EXERCISE
Without including any picture, return the complete set of records exactly.

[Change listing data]

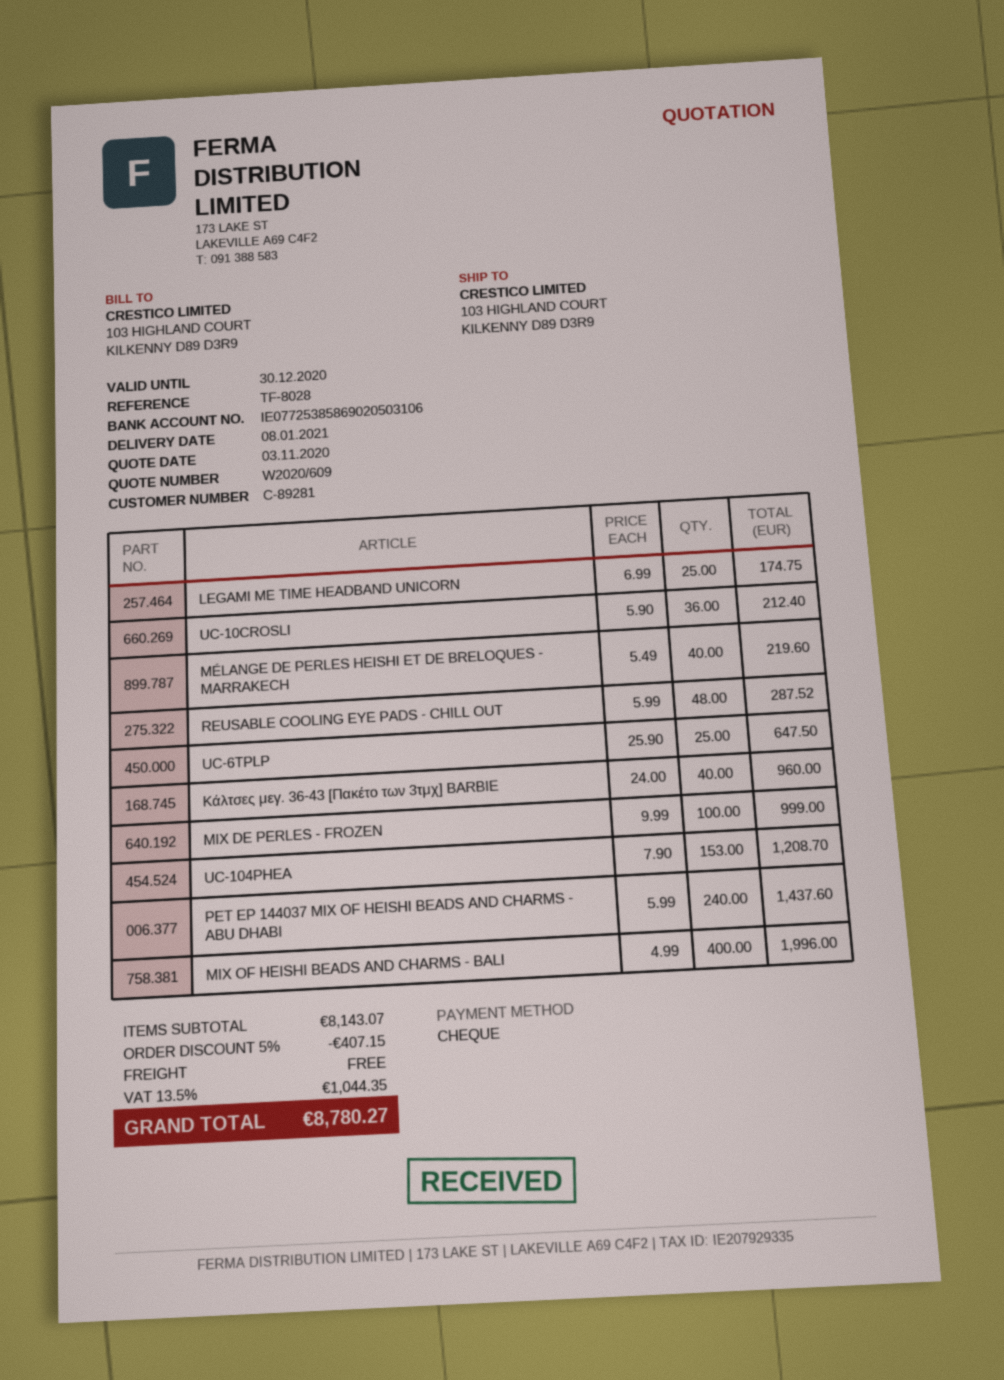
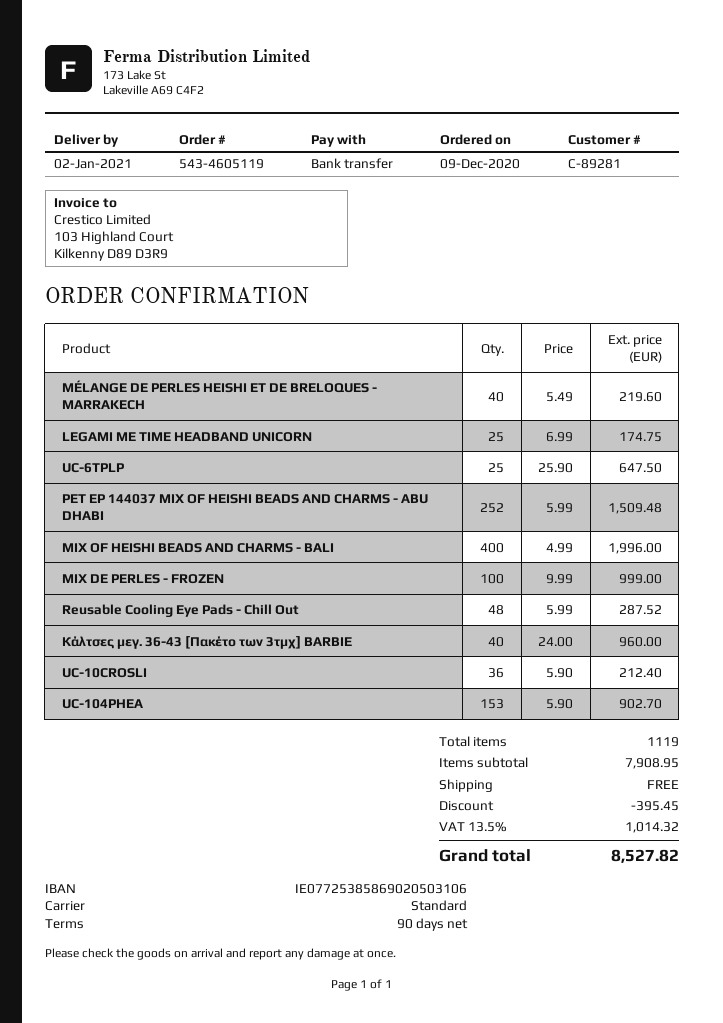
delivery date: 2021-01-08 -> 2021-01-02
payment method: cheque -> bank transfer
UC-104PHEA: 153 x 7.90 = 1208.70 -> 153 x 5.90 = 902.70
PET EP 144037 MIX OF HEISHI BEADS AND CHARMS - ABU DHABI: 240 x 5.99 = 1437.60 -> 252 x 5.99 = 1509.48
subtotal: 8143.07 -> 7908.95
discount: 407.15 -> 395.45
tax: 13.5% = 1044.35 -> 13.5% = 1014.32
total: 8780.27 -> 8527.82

RESULT OF THE TASK
delivery date: 2021-01-08 -> 2021-01-02
payment method: cheque -> bank transfer
UC-104PHEA: 153 x 7.90 = 1208.70 -> 153 x 5.90 = 902.70
PET EP 144037 MIX OF HEISHI BEADS AND CHARMS - ABU DHABI: 240 x 5.99 = 1437.60 -> 252 x 5.99 = 1509.48
subtotal: 8143.07 -> 7908.95
discount: 407.15 -> 395.45
tax: 13.5% = 1044.35 -> 13.5% = 1014.32
total: 8780.27 -> 8527.82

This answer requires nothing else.